Re: [PATCH v2 2/2] mmc: core: fall back host->f_init if failing to init mmc card after resume

From: Shawn Lin
Date: Tue Aug 02 2016 - 21:37:24 EST


Hi Jaehoon,

在 2016/8/2 18:47, Jaehoon Chung 写道:
Hi Shawn,

On 08/02/2016 06:07 PM, Shawn Lin wrote:
Hi Ulf,

在 2016/7/20 9:57, Shawn Lin 写道:
We observed the failure of initializing card after resume
accidentally. It's hard to reproduce but we did get report from
the suspend/resume test of our RK3399 mp test farm . Unfortunately,
we still fail to figure out what was going wrong at that time.
Also we can't achieve it by retrying the host->f_init without falling
back it.

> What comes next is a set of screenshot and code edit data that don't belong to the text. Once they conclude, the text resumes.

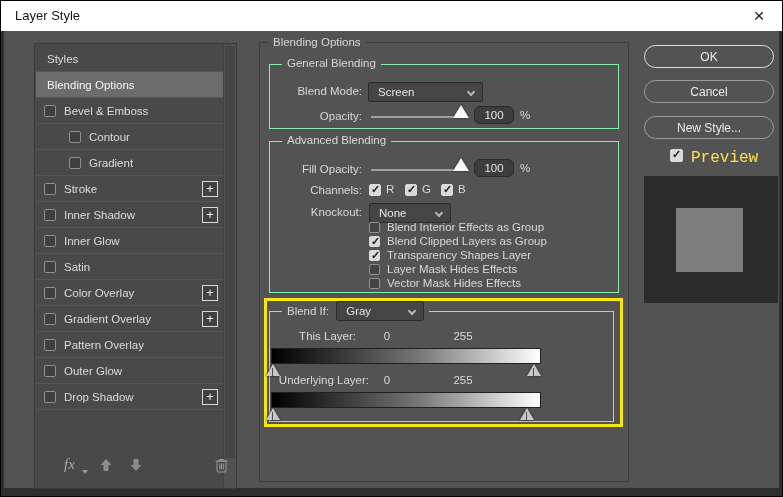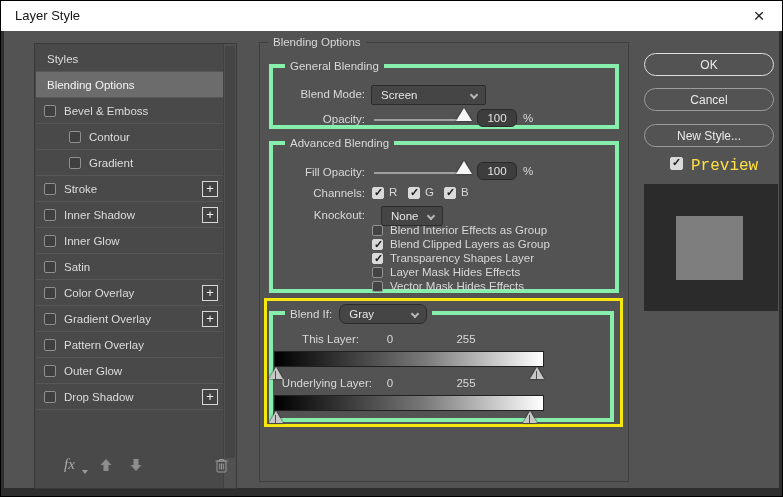--- a/index.html
+++ b/index.html
@@ -43,21 +43,21 @@
   .fx { position:absolute; left:29px; top:2px; font-size:15px; font-style:italic; color:#ababab;
         font-family:"Liberation Serif", serif; cursor:pointer; }
   .fx-caret { position:absolute; left:47px; top:16px; width:0; height:0; border-left:3px solid transparent;
               border-right:3px solid transparent; border-top:4px solid #9a9a9a; }
   .icoBtn { position:absolute; top:3px; width:18px; height:18px; cursor:pointer; background:none; border:none; }
 
   
   .main { position:absolute; left:255px; top:11px; width:370px; height:440px; border:1px solid #3e3e3e; }
   .main-legend { position:absolute; left:8px; top:-7px; background:#535353; padding:0 5px;
                  font-size:11.5px; color:#d8d8d8; }
-  .group { position:absolute; border:4px solid #86efac; }
+  .group { position:absolute; border:1px solid #86efac; }
   .group-legend { position:absolute; left:12px; top:-8px; background:#535353; padding:0 5px;
                   font-size:11.5px; color:#d8d8d8; white-space:nowrap; }
   .flabel { position:absolute; font-size:11.5px; color:#d8d8d8; text-align:right; white-space:nowrap; }
   .dd { position:absolute; height:20px; background:#454545; border:1px solid #2b2b2b; border-radius:2px;
         color:#e5e5e5; font-size:11.5px; display:flex; align-items:center; padding:0 9px; cursor:pointer; }
   .chev { position:absolute; right:8px; top:6px; width:6px; height:6px;
           border-right:2px solid #b5b5b5; border-bottom:2px solid #b5b5b5; transform:rotate(45deg); }
   .valbox { position:absolute; width:40px; height:18px; background:#3d3d3d; border:1px solid #2a2a2a;
             border-radius:6px; color:#e5e5e5; font-size:11.5px; text-align:center;
             font-family:"Liberation Sans", sans-serif; }
@@ -70,21 +70,21 @@
   .gbar { position:absolute; width:270px; height:16px; border:1px solid #202020;
           background:linear-gradient(to right,#000 0%,#777 55%,#fff 100%); }
   .bif { position:absolute; width:0; height:0; border-left:7px solid transparent;
          border-right:7px solid transparent; border-bottom:12px solid #c8c8c8;
          filter:drop-shadow(0 0 1px #262626); cursor:pointer; }
   .bif::after { content:""; position:absolute; left:-1px; top:4px; width:1px; height:8px; background:#4d4d4d; }
   .highlight { position:absolute; left:4px; top:255px; width:359px; height:129px;
                border:3px solid #f6e70c; pointer-events:none; }
 
   
-  .rightcol { position:absolute; left:640px; top:8px; width:137px; height:446px; }
+  .rightcol { position:absolute; left:640px; top:0; width:137px; height:446px; }
   .pill { position:absolute; left:0; width:130px; height:23px; border-radius:12px; background:transparent;
           border:1px solid #9c9c9c; color:#eaeaea; font-size:12px; cursor:pointer;
           font-family:"Liberation Sans", sans-serif; }
   .pill.primary { border-color:#dedede; }
   .prevlabel { position:absolute; left:47px; top:118px; font-size:16px; color:#fde047;font-family:Liberation Mono, monospace; }
   .swatch { position:absolute; left:0; top:145px; width:134px; height:127px; background:#2b2b2b; }
   .swatch-inner { position:absolute; left:32px; top:32px; width:67px; height:64px; background:#7e7e7e; }
 </style>
 </head>
 <body>
@@ -213,21 +213,21 @@
 
         <span class="flabel" style="left:0; top:42px; width:92px;text-align:right;">Channels:</span>
         <span class="cb2 checked" style="left:99px; top:42px;"></span>
         <span class="flabel" style="left:116px; top:41px;">R</span>
         <span class="cb2 checked" style="left:135px; top:42px;"></span>
         <span class="flabel" style="left:152px; top:41px;">G</span>
         <span class="cb2 checked" style="left:171px; top:42px;"></span>
         <span class="flabel" style="left:188px; top:41px;">B</span>
 
         <span class="flabel" style="left:0; top:64px; width:92px;">Knockout:</span>
-        <div class="dd" style="left:99px; top:61px; width:62px;margin-left:9px;">
+        <div class="dd" style="left:99px; top:61px; width:82px;">
           <span>None</span>
           <span class="chev"></span>
         </div>
 
         <span class="cb2" style="left:99px; top:80px; width:11px; height:11px;"></span>
         <span class="flabel" style="left:117px; top:79px;">Blend Interior Effects as Group</span>
         <span class="cb2 checked" style="left:99px; top:94px; width:11px; height:11px;"></span>
         <span class="flabel" style="left:117px; top:93px;">Blend Clipped Layers as Group</span>
         <span class="cb2 checked" style="left:99px; top:108px; width:11px; height:11px;"></span>
         <span class="flabel" style="left:117px; top:107px;">Transparency Shapes Layer</span>
@@ -235,21 +235,21 @@
         <span class="flabel" style="left:117px; top:121px;">Layer Mask Hides Effects</span>
         <span class="cb2" style="left:99px; top:136px; width:11px; height:11px;"></span>
         <span class="flabel" style="left:117px; top:135px;">Vector Mask Hides Effects</span>
       </div>
 
       <div class="highlight"></div>
 
       <div class="group" style="left:9px; top:268px; width:345px; height:111px;">
         <div class="group-legend" style="display:flex; align-items:center; top:-11px;">
           <span class="flabel" style="position:static; margin-right:7px;">Blend If:</span>
-          <div class="dd" style="position:relative; width:88px;border-radius:7px;">
+          <div class="dd" style="position:relative; width:88px;">
             <span>Gray</span>
             <span class="chev"></span>
           </div>
         </div>
 
         <span class="flabel" style="left:0; top:18px; width:86px;">This Layer:</span>
         <span class="flabel" style="left:107px; top:18px; width:20px; text-align:center;">0</span>
         <span class="flabel" style="left:178px; top:18px; width:30px; text-align:center;">255</span>
         <div class="gbar" style="left:1px; top:36px;"></div>
         <div class="bif" style="left:-4px; top:52px;"></div>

But this patch will solve the problem as we could add some log
there and see that we resume the mmc card successfully after falling
back the host->f_init. There is no obvious side effect found, so it seems
this patch will improve the stability.

[ 93.405085] mmc1: unexpected status 0x800900 after switch
[ 93.408474] mmc1: switch to bus width 1 failed
[ 93.408482] mmc1: mmc_select_hs200 failed, error -110
[ 93.408492] mmc1: error -110 during resume (card was removed?)
[ 93.408705] PM: resume of devices complete after 213.453 msecs


Status 0x800900 is COM_CRC_ERROR..it seems that CRC check fails.
But i don't know what is related with "fall back host->f_init".

Yup, actually it also looks strange to me that we should downgrade
the host->f_init when resuming. CRC error shouldn't occour as 400K
could work at booting time, also we could see the HS400 work normally
later which make me believe that it shouldn't belong to signal problem,
but we need to figure out why the controller think it should be a CRC
error.

The best way is to make it easy to be reproduced that we could check the
pcb signal there, and I still try it then. Or there is a HW/Chip
condition that make my emmc PHY work improperly accidentally. Anyway
more proof should be provided before I'am able to land patch to
fix/avoid the root cause. I'm doing it..


I don't have a knowledge of rockchip...
but in my experience, there are some cases, not mmc core problem..

1. Exynos is using the gpio as clk/cmd/data line..and gpio has the driver strength value.
If driver strength is changed after resuming, it's possible to occur the error.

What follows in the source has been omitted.